Today was a lovely cycle along the river Mekong, with villages all the way, plenty of interest and timely food stops. The temperature was not too bad, the road surfaces were good and we had a following wind. Nothing is perfect but this was pretty good.
We woke with the alarm at 5.15am and were on the road by 6.30am – slightly delayed by pumping up tyres and having coffee. We were conscious that our bikes were beginning to look rather shabby after all the dust we had but, heh hoh, this was not a beauty contest. Our thoughts were dominated by my brother’s illness but he wants us to keep travelling and keep sending him updates, photos and travelling tales as they mean so much to him. So Pete, if you are reading this, we are doing so!
The road meandered around the East bank of the Mekong, sometimes next to the river and sometimes a few km away in paddy fields which were fed by river water. The road was quiet and we were overtaken by a range of vehicles – including a bullock cart with 2 huge bullocks on board, pulled by a motorbike. However the prize of the day goes to the motorbike with ice-cream side car which had a horn that was adapted to play “My heart will go on” from the movie, Titanic, at a very slow pace as if it were a funeral march. It took a long time to work out what the tune was but, of course, once it got into our heads it stayed there for much of the day! I will never hear that song again without thinking of the ice-cream salesman on the Mekong River highway.
We turned off the main road to follow the river. The side road was usually one field away from the water, and was continually populated with houses for almost all of the next 40km. The houses are mostly on stilts – to protect against the flooding when the river rises in the wet season. Lucky told us yesterday that there were bad floods this year and hundreds of people had died. The Mekong in flood must be terrifying. The river has a mixed status – being both the great benefactor for this region and the cause of so many deaths.
This is “Cham” territory, with a number of Cham villages. These are ethic Khymers who are mostly Muslim. There was an increase in mosques, veiled women (but very few fully covered) and men with Islamic head coverings. We stopped at a Muslim eatery for lunch and the local Imam helped us get some excellent Chicken and rice, as well as topping up our water bottles. All very friendly and – of course – our meal cost $1. Everything seems to add up to $1 – vegetables, multiple soft drinks or even a beer. It is always mysteriously $1. Whilst I am confident we are charged more than the locals, I do not resent an informal tourist surcharge. It is a way of delivering value directly into the local economy and seems to be fairly well established. We are rarely charged any more than $1, and even with the tourist surcharge, things are far more affordable for us than for the locals given their incomes. So we smile, treat the price asked as fair and pay up.

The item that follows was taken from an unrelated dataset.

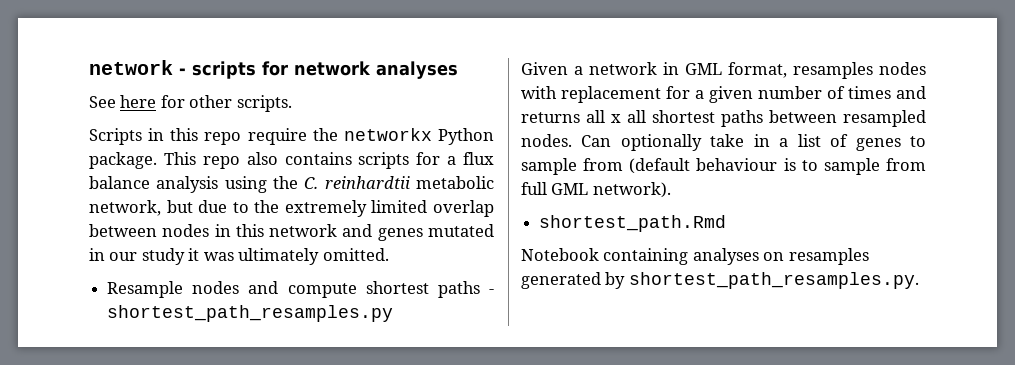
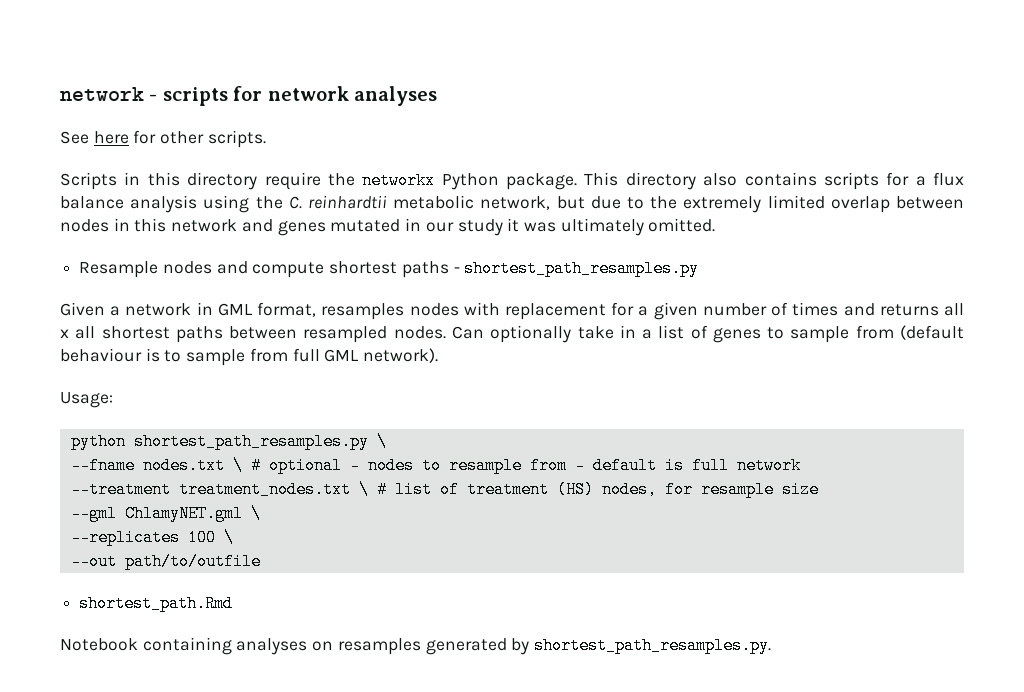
[204,132,242,145] repo -> [187,172,258,190] directory
[202,156,240,169] repo -> [625,172,696,190] directory
(671, 190) none -> [60,392,113,408] [70,433,387,450] [70,457,801,474] [70,481,819,498] [70,505,261,522] [70,529,234,546] [70,553,261,570] // Usage: // python shortest_path_resamples.py \ // --fname nodes.txt \ # optional - nodes to resample from - default is full network // --treatment treatment_nodes.txt \ # list of treatment (HS) nodes, for resample size // --gml ChlamyNET.gml \ // --replicates 100 \ // --out path/to/outfile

We took lunch having covered 85km – not a bad morning. But we both felt slightly heavy legged and so stopped for a soft drink at about 103km. This produced one of the major amusements of the trip. The soft drink seller we stopped at had no cold drinks, but directed us to a store opposite who did. The couple who ran the store doubled up by cleaning motor bikes – with a water spray until and cleaning cloths. So we tentatively asked about this service for our bikes and – surprise, surprise – it cost $1.
Fantastic value as we watched them expertly clean every part of the bikes, getting the mud, dirt and grime out of all the crevices. But they thought it was hilarious that anyone thought a bicycle was worth cleaning. This gathered quite a crowd including a lady of about our age who was fascinated by the whole process; no translation needed to understand that she wanted to know where had we come from, where were we going and when did we not have sore bums. The last question involved her feeling Bernie’s padded trousers and then carefully feeling my posterior as well – to the further huge amusement of the onlookers. She was quite a character and we were happy to play along. The sub-text was “Well they are mad of course – not only having their bikes cleaned but also cycling all this way – you think they could afford a motorbike but poor things have to cycle”.
This really cheered us up and we ambled along the last 23km, finally crossing over the river into the city of Kampong Cham at about 3pm. There was not a single hill all day and the only time we registered any height gain was to climb the few metres needed to a bridge. I have never done such a sustained flat ride with the wind behind me. Such a change from Northern Cambodia where we battled against the wind day after day. So a lovely day on the bikes – just 1 more day to reach the capital.